Sometimes I would go with my father. He would disappear into the telephone booth-looking contraption and a grey curtain would click shut behind him, leaving only his trousered legs in view. After a few moments the curtain would click and -- swoosh!-- open again and he would emerge, and he would chat a bit with the poll watchers and then we would walk home.

Sometimes I went with my mother and grandmother, later in the day. The same booth -- there were only 250 souls in our little town, and one machine more than sufficed. They took turns: the same grey curtain cutting her off from my sight except for my mother's slim ankles. The same click and swoosh! Out she came. Then my grandmother went in the booth, disappearing except for her black lace-up shoes. Old lady shoes.

Why do you have to hide? I asked once as we walked home.

Because your vote is a secret, my mother answered.

But why is it a secret?

It just is, she said. Your vote is always a secret. Only you ever have to know who you voted for.

This appealed to me. I was the youngest person in a family of seven, including the two grandmothers. Suppertime was always full of conversation, but I was little and didn't have much to offer yet. I listened carefully to everything that was said, and asked a question now and then. But I knew that there were things I didn't understand, and was embarrassed to reveal my ignorance. So mostly I just listened and remembered what I heard.

But your vote is secret. Nobody need ever know about it.
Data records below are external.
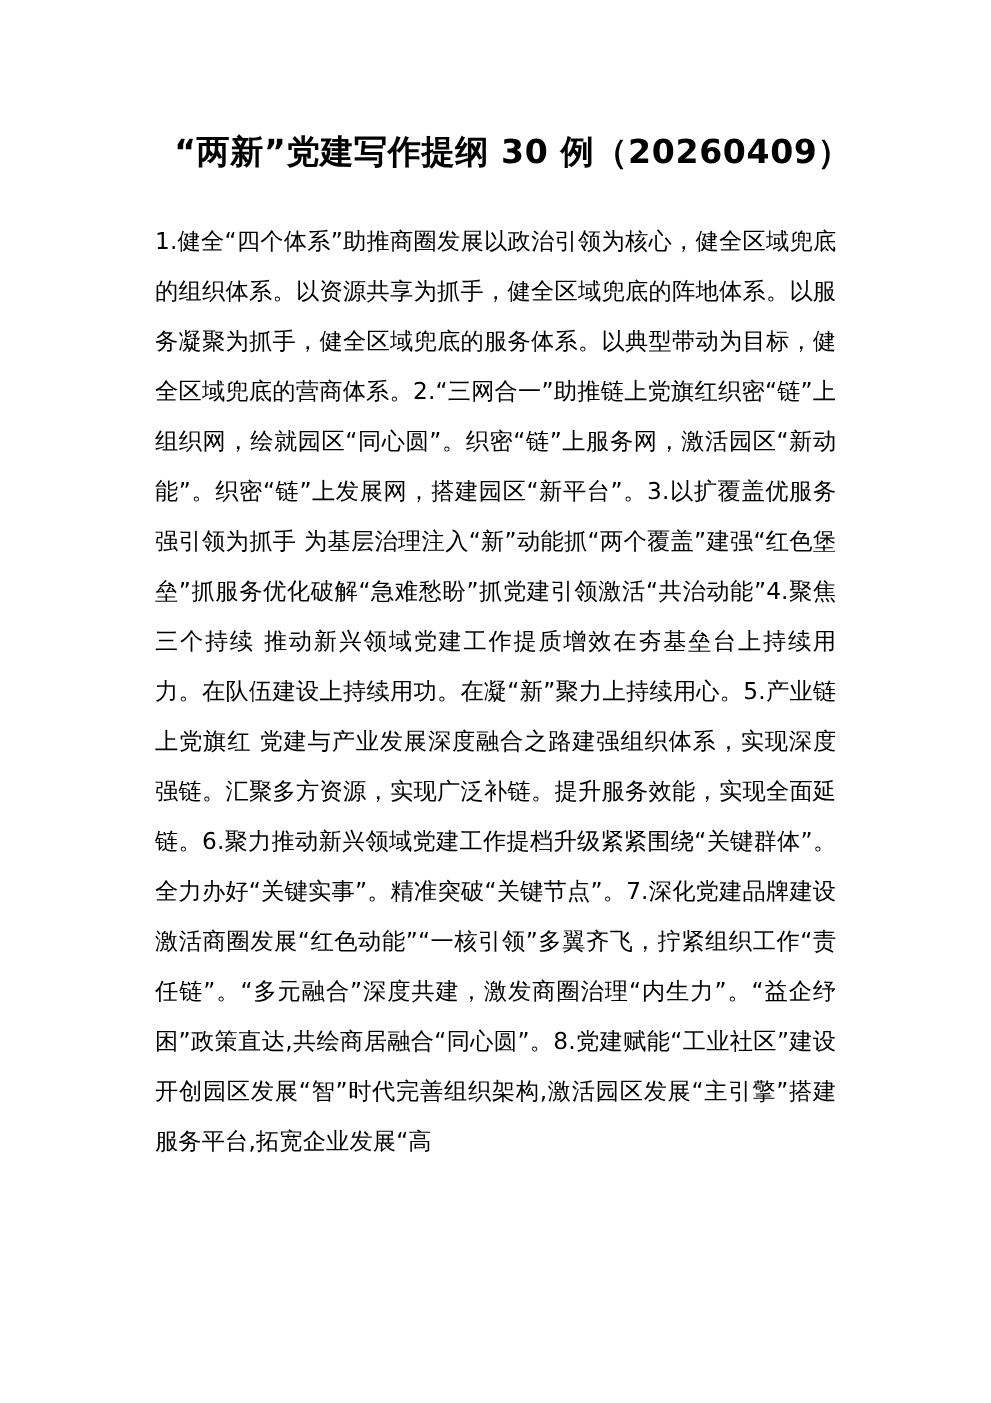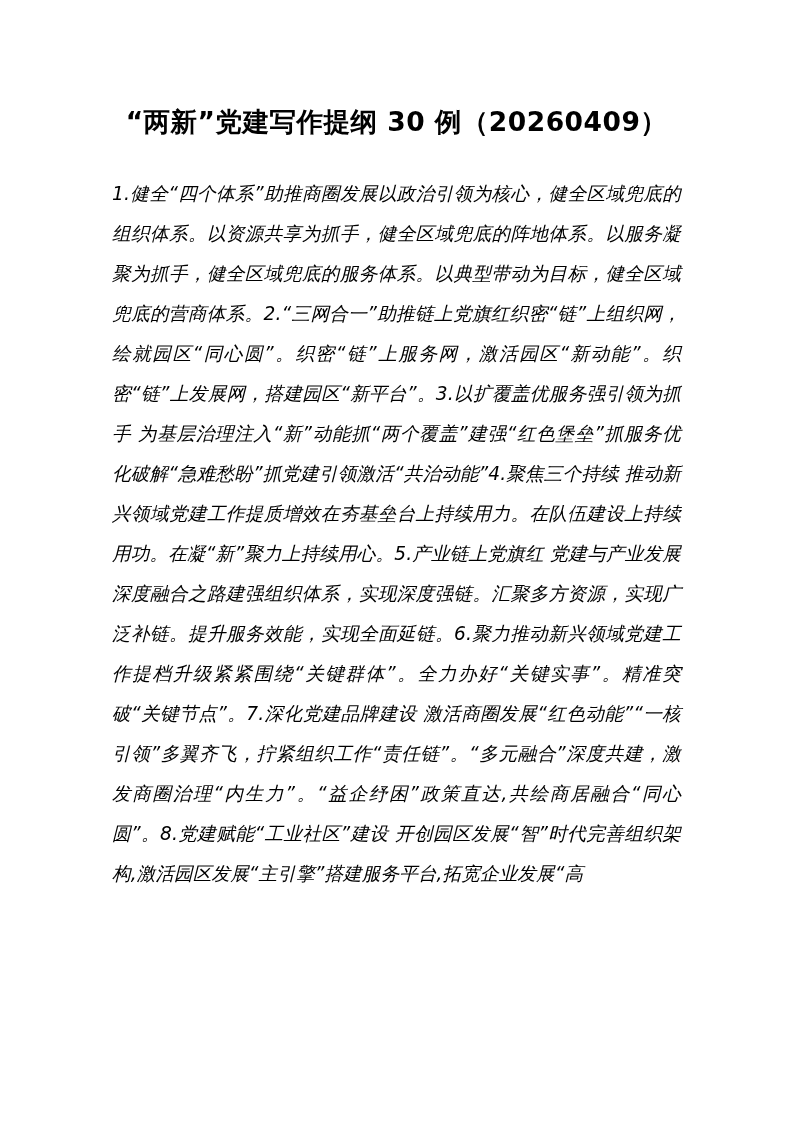"“两新”党建写作提纲 30 例（20260409）" .doc-title { text-align: center -> right }
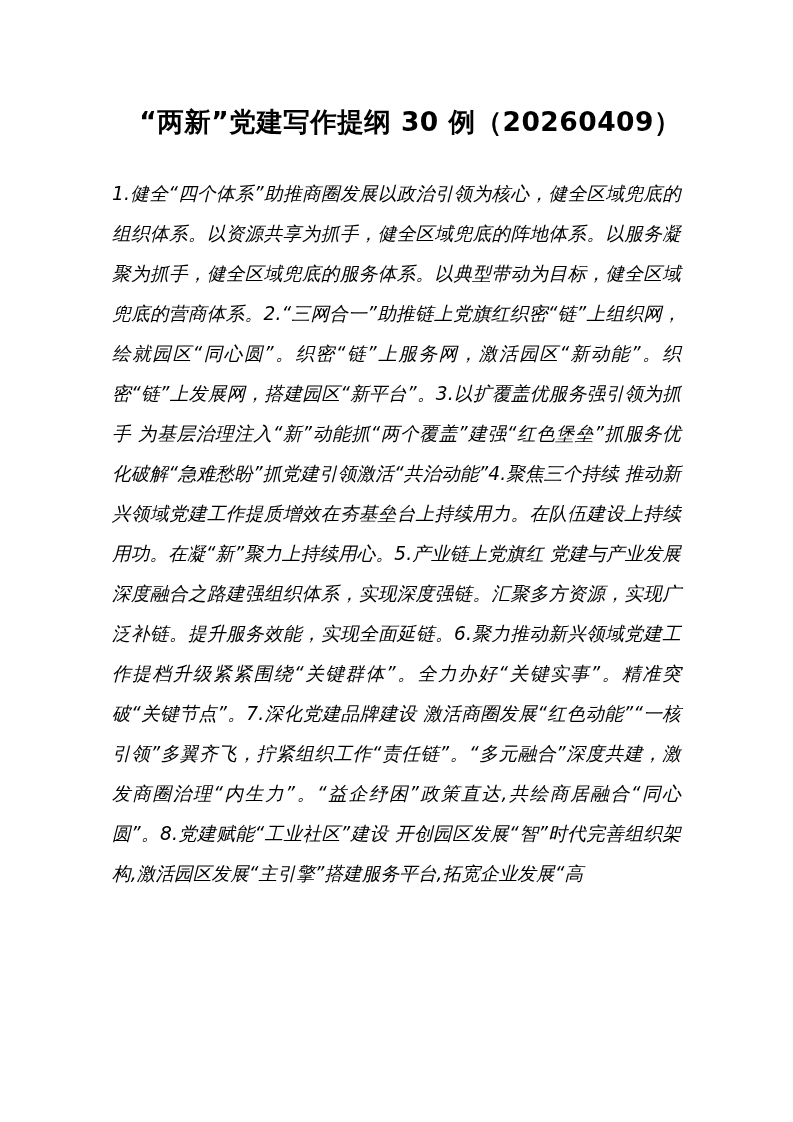"1.健全“四个体系”助推商圈发展以政治引领为核心，健全区域兜底的组织体系。以资源" .body-text p { font-style: italic -> none; margin: 0 -> 12px }
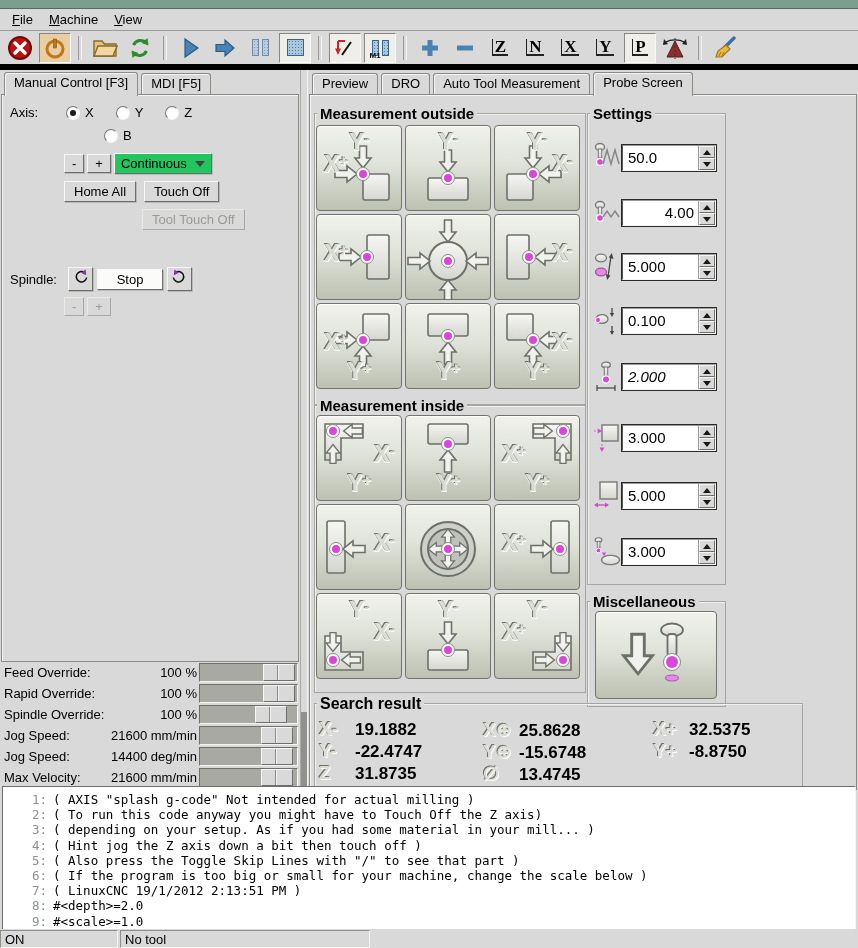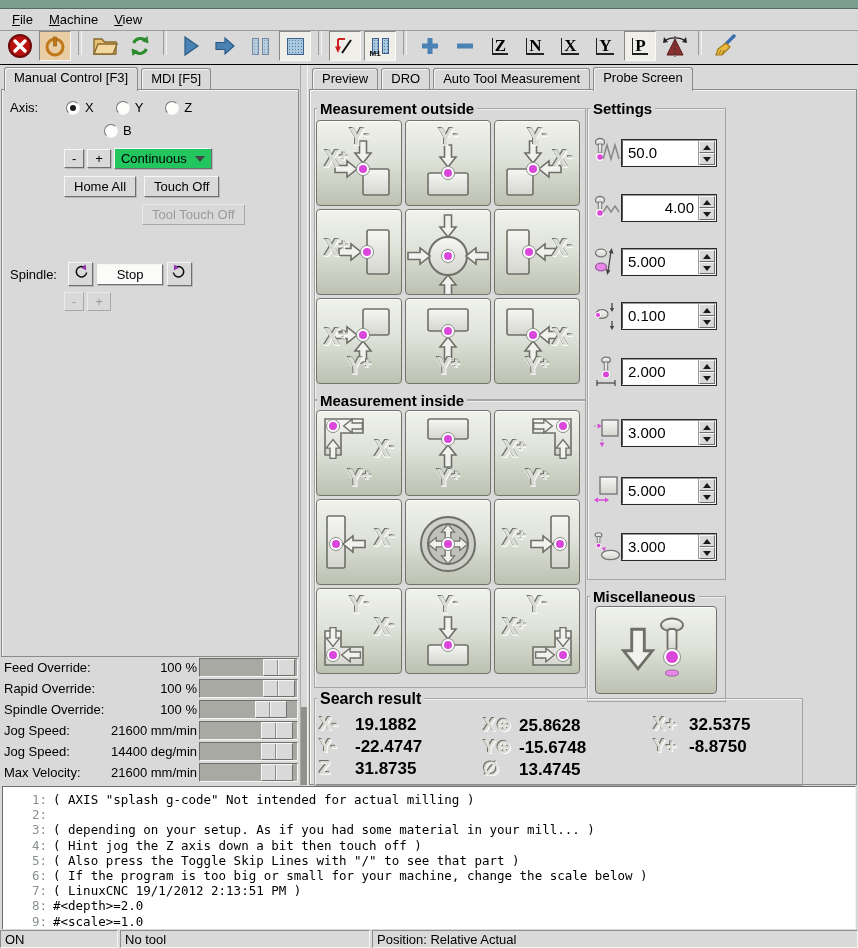"M1" .toolbar { align-items: none -> center; border-bottom: 1px solid #000000 -> 6px solid #000000 }
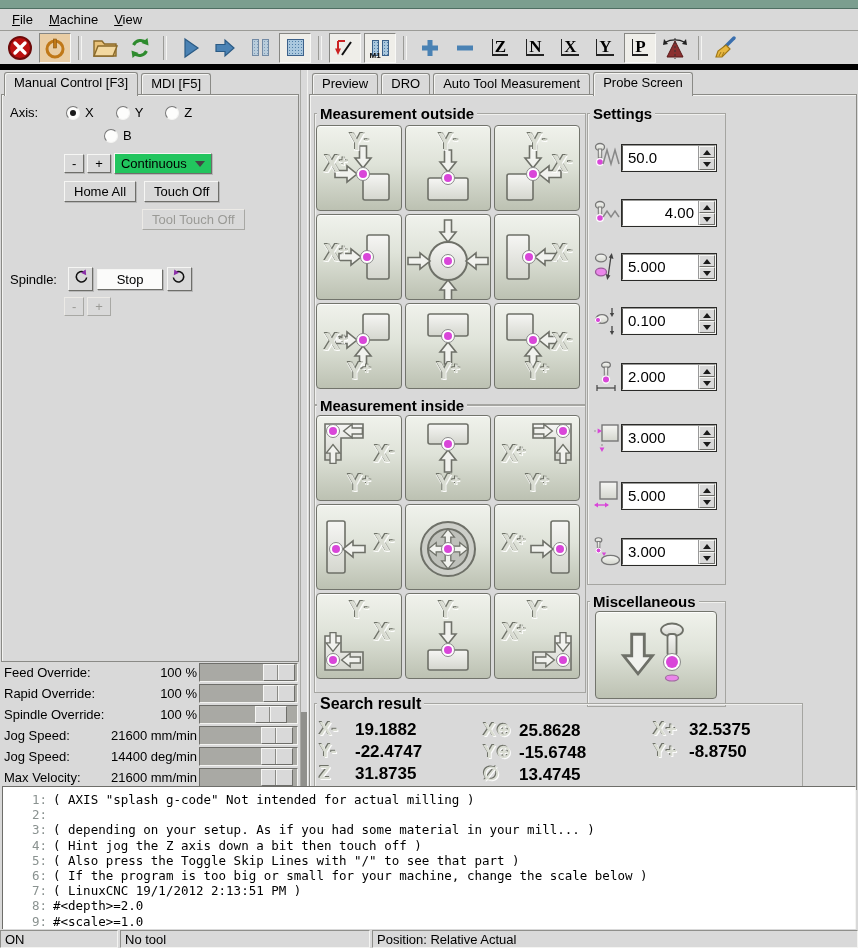"2.000" div.setrow { font-style: none -> italic }
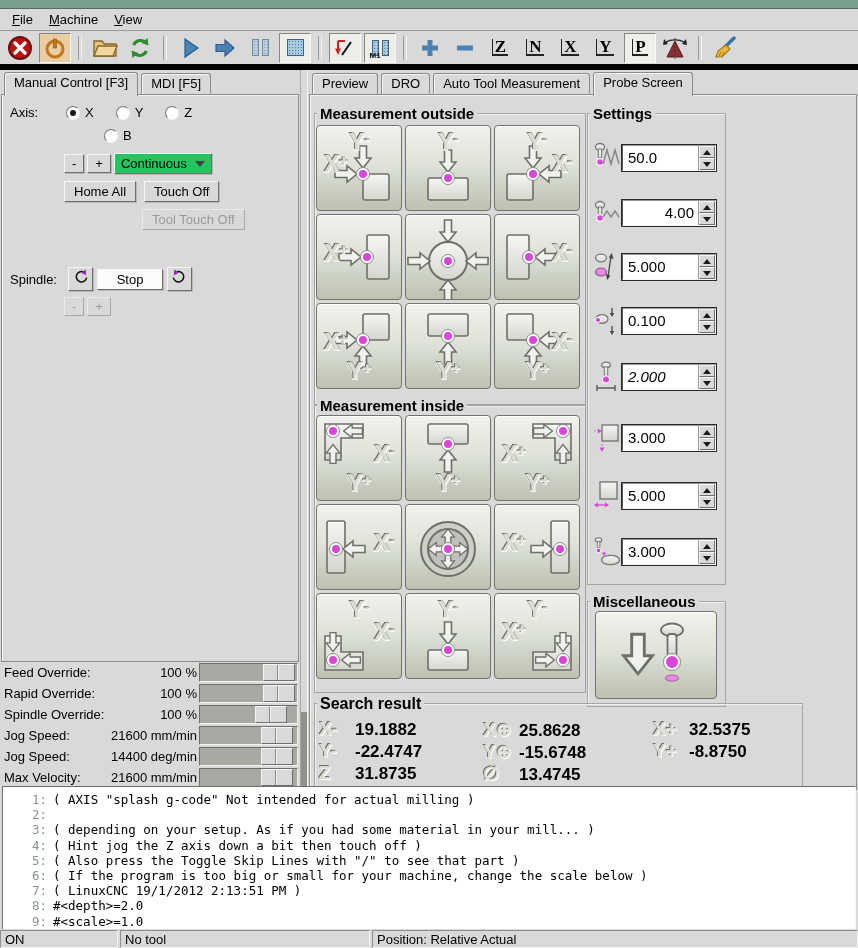"( To run this code" span { html: none -> <span>( To run this code anyway you might have to Touch Off the Z axis)</span> }
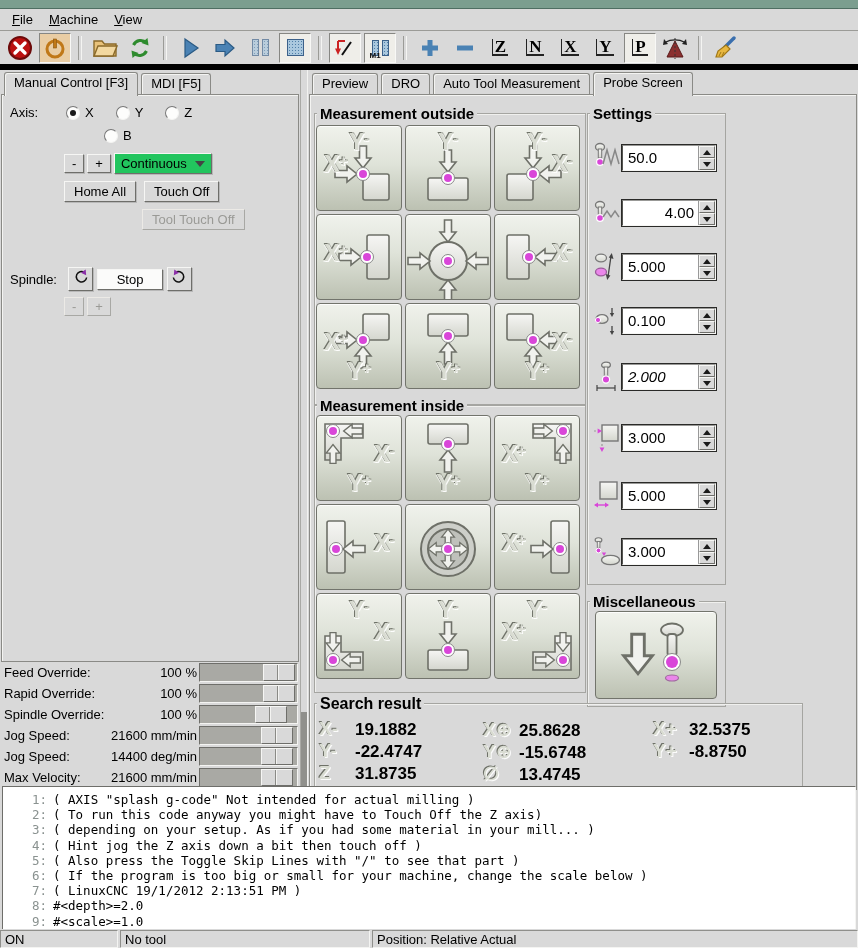"Position: Relative Actual" div.scell { html: <div>Position: Relative Actual</div> -> none }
You need never speak of it, need not defend or explain it to anyone if you don't choose to. It doesn't matter, behind the grey curtain, if you're the littlest in your family. Or poor. Or rich. They can't tell by looking at your vote. Your vote is the same as anyone else's, no matter who you are.

Does the President vote? I asked my father.

Yes, he said.

Does he vote for himself? I was just learning about modesty as a becoming virtue, that you're not supposed to blow your own horn, and voting for oneself seemed a little uppity.

Yes. Certainly he thinks he's the best man for the job, so he must vote for himself. My father didn't seem to regard this as uppity at all. I filed this fact away for further thought. Modesty was a more complicated virtue than I had suspected.

The legs of grownups showing beneath the grey curtain. Old men and ladies watching the polls, carefully managing the signing of names, the handing of ballots, gravely granting entry into the sacred booth where each citizen was alone with the sacred secret of his equality.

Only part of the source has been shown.